作者:Zhaoran Sun, Qiang Luo, Zhengwei Zhang, Peng Yao, Quan Liu, Shijie Zheng, Jiukun Liu · 发表于:Machines · 年份:2025 · DOI:10.3390/machines13080710 · 被引用次数:4 · 研究领域:Robotic Path Planning Algorithms、Control and Dynamics of Mobile Robots、Robotics and Sensor-Based Localization

In this paper, we propose a navigation synthesis method for indoor mobile robots based on the Improved Jumping Point Search (JPS) framework. Although traditional JPS has high search efficiency, it often leads to excessive node expansion and sharp turns in complex environments, which limits its practical application.

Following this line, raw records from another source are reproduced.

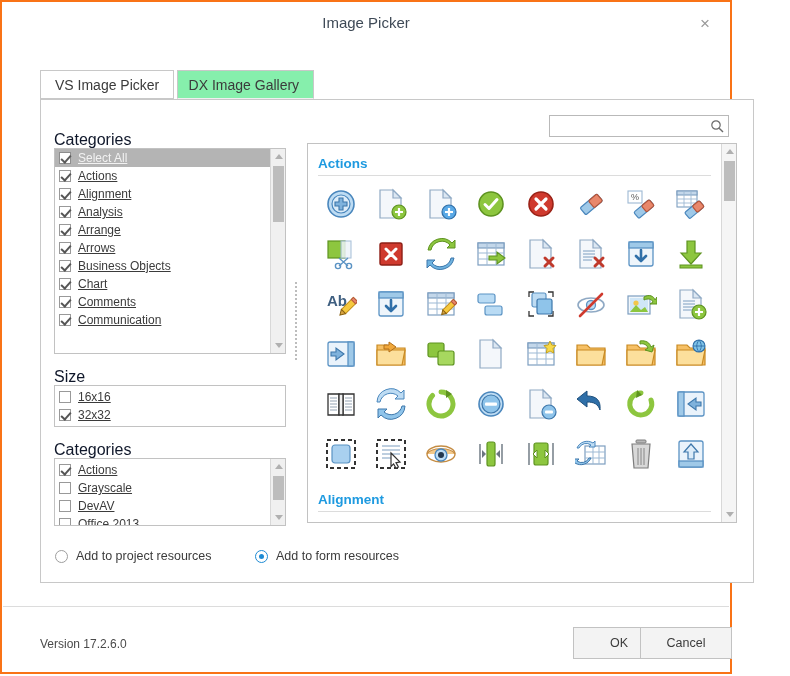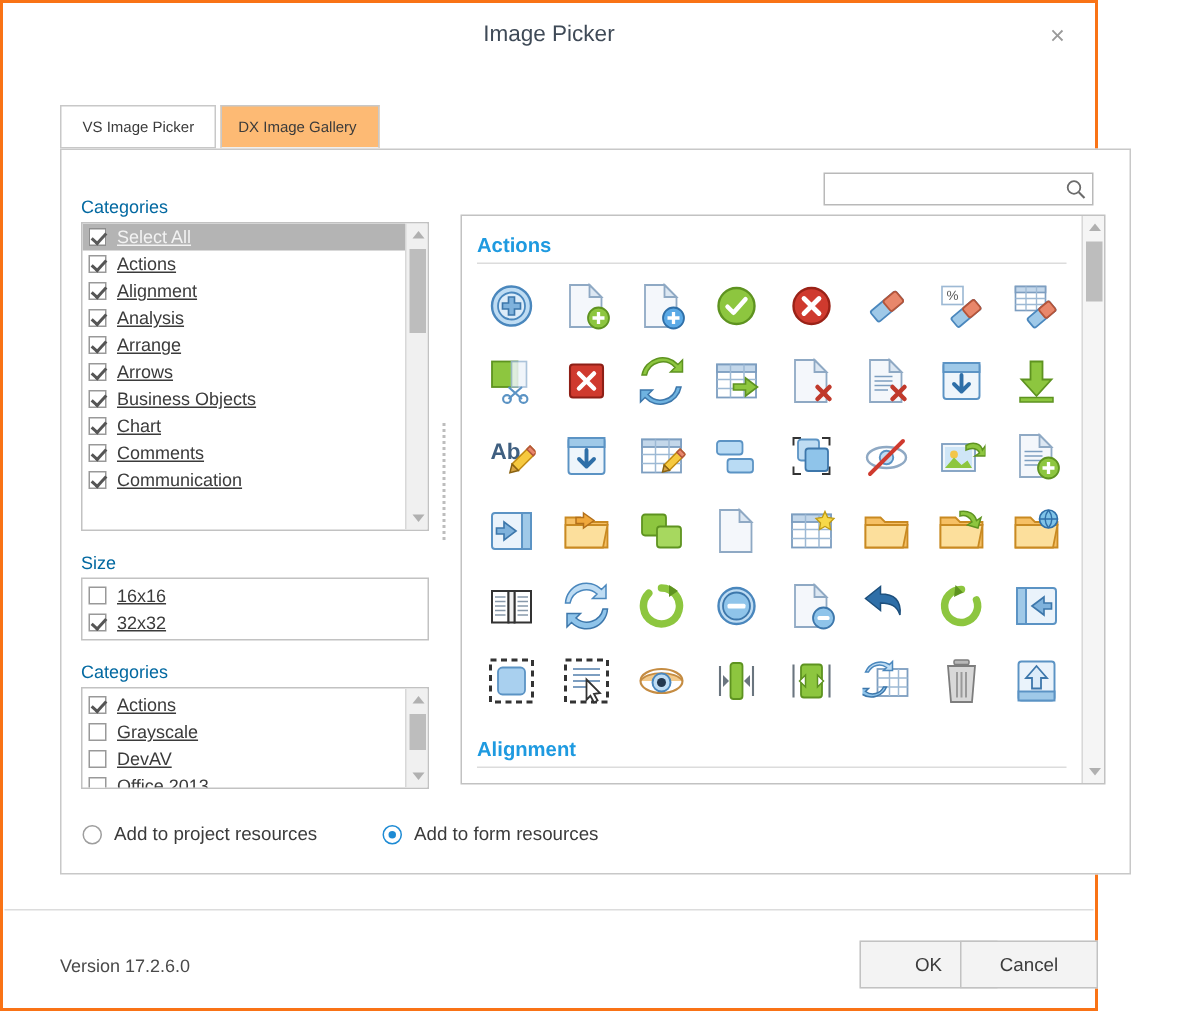"VS Image Picker" .tab { font-size: 10px -> 14px }
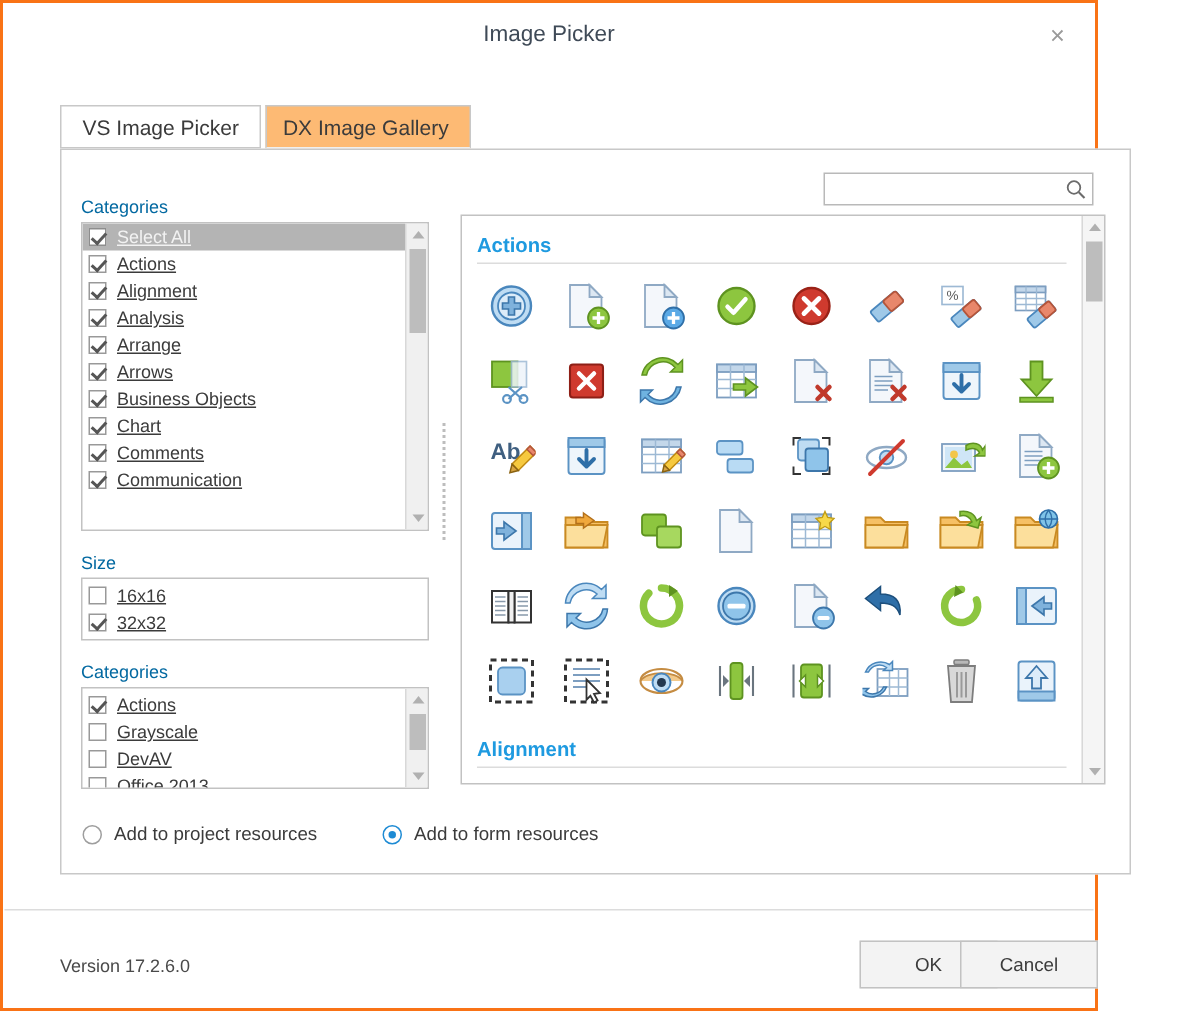"DX Image Gallery" .tab.active { background: #fdba74 -> #86efac }
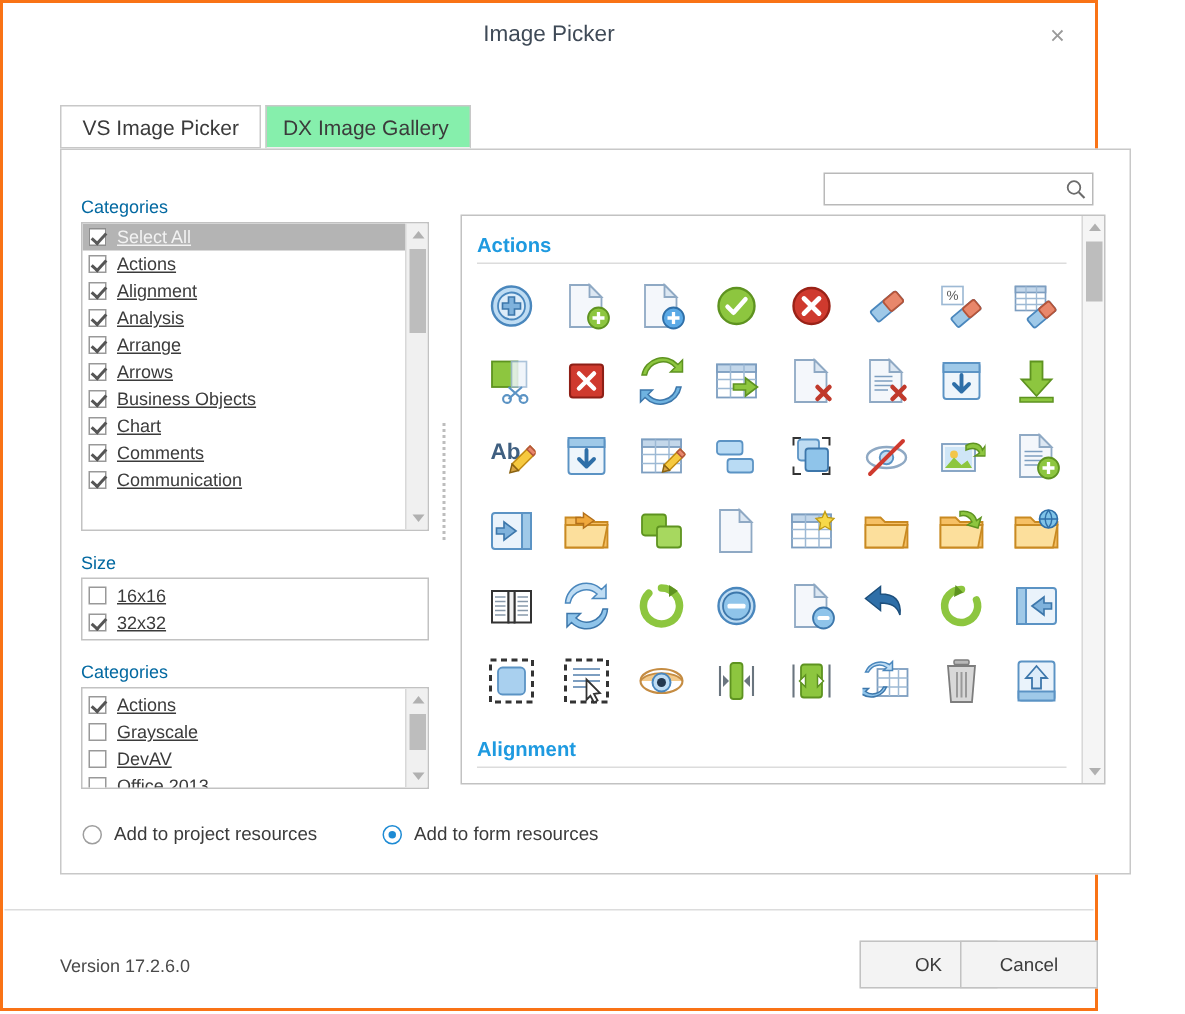"Categories" .sec-label { color: #0369a1 -> #0f172a; font-size: 12px -> 16px }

In order to overcome these problems, we introduced three key strategies. First, we used a density-sensing heuristic function calculated by integrating the image to improve the adaptability of complex areas. Secondly, we extracted structural key points from the path and used third-order B-splines to fit them to enhance smoothness and continuity. Third, a curvature-driven Regulated Pure Pursuit (RPP) controller adjusts the look-ahead distance and speed based on path curvature, improving tracking stability. Simulation results show that the proposed method reduces planning time and node redundancy while generating smoother and more executable paths than the conventional JPS framework.